__Exercise__: The task requires restating, word for word, the lines of the entries below from the one containing "Lady Tremaine - Sinister" through the final one, both included.

__Exercise data__:
#####

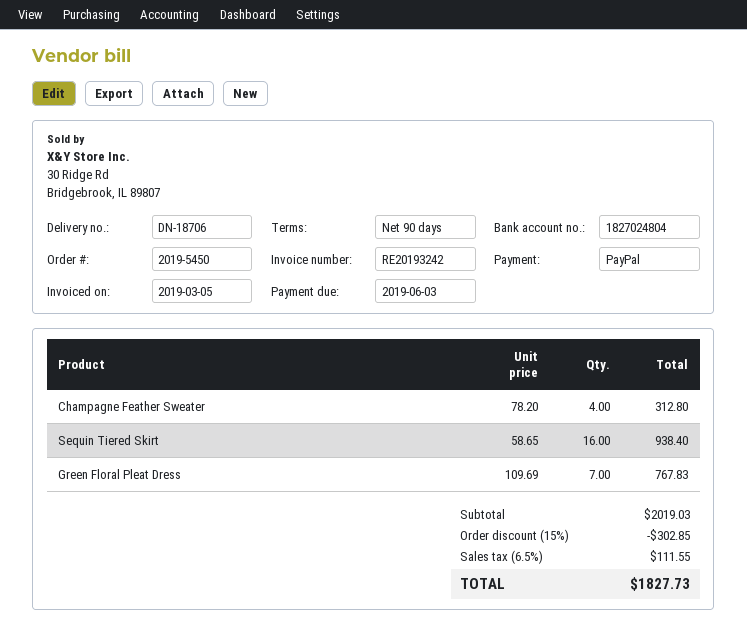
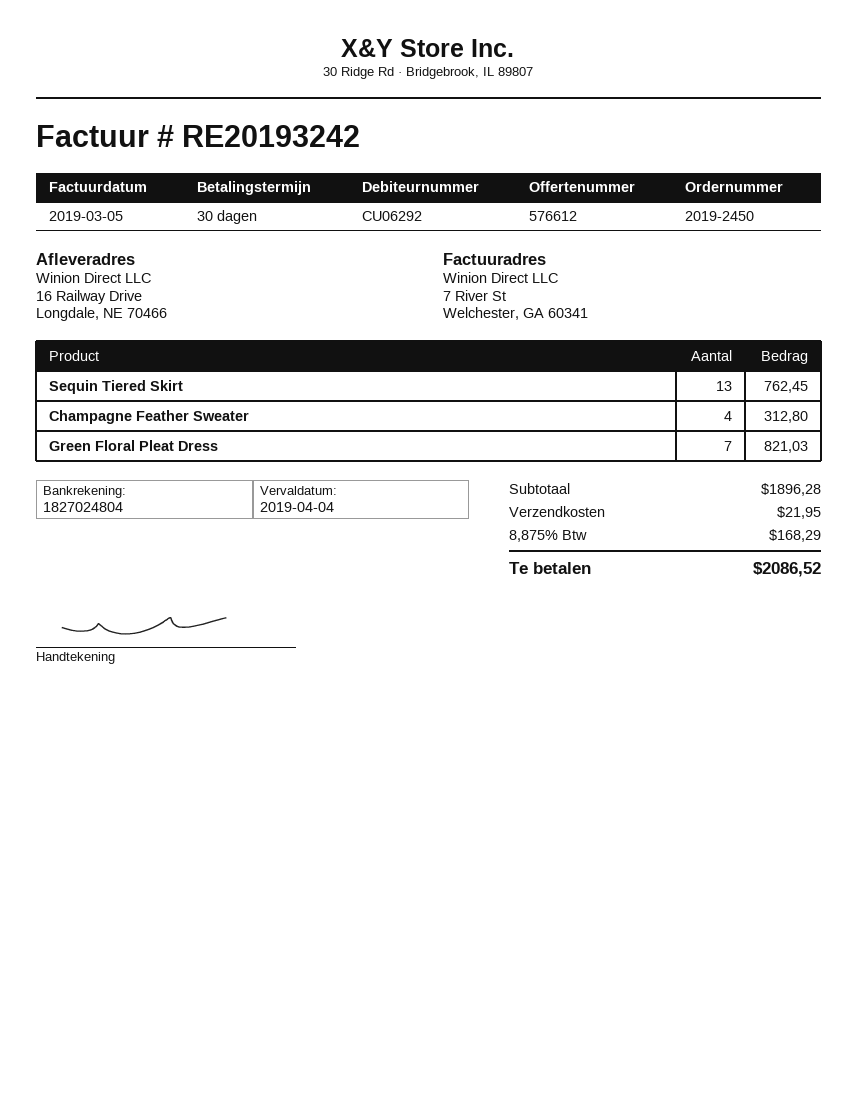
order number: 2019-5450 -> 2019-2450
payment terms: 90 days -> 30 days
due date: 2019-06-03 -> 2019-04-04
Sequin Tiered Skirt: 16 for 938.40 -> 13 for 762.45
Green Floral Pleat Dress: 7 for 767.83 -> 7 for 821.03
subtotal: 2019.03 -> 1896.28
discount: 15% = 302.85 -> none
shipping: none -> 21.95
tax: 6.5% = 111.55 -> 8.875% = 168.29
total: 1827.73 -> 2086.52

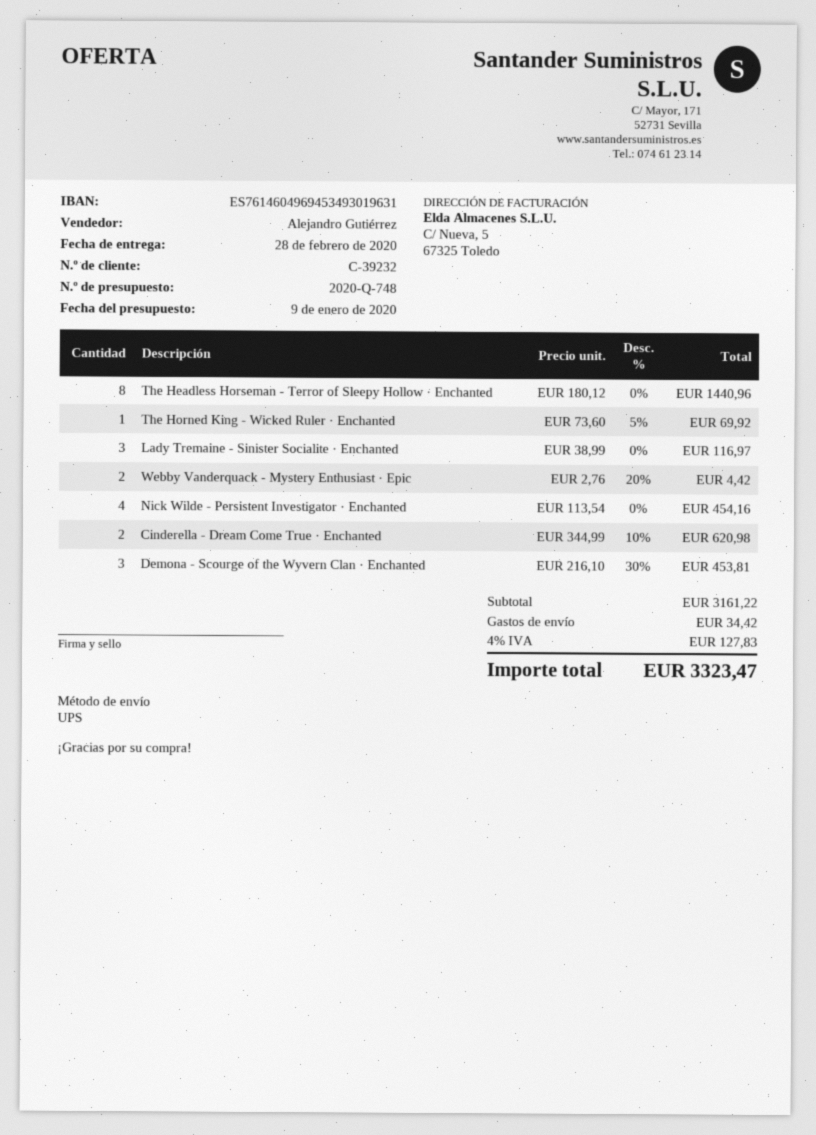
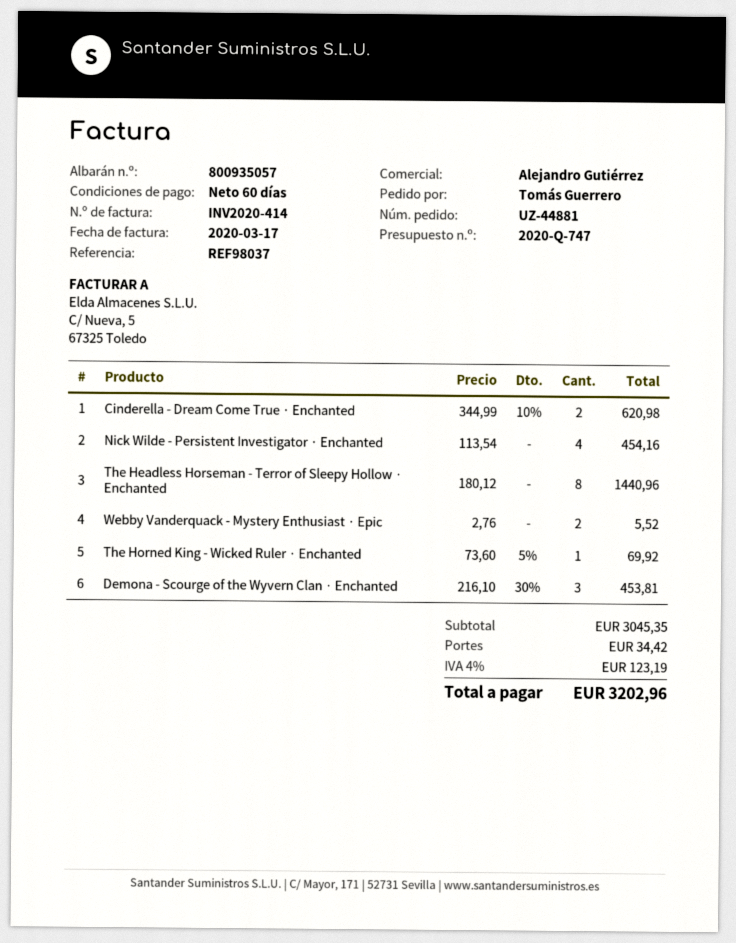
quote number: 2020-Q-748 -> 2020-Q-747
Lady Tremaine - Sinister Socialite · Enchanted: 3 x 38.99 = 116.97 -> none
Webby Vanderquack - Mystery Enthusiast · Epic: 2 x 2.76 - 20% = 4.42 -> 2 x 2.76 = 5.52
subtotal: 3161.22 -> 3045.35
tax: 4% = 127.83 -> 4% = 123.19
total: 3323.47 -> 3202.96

#####

__Written answer__:
Lady Tremaine - Sinister Socialite · Enchanted: 3 x 38.99 = 116.97 -> none
Webby Vanderquack - Mystery Enthusiast · Epic: 2 x 2.76 - 20% = 4.42 -> 2 x 2.76 = 5.52
subtotal: 3161.22 -> 3045.35
tax: 4% = 127.83 -> 4% = 123.19
total: 3323.47 -> 3202.96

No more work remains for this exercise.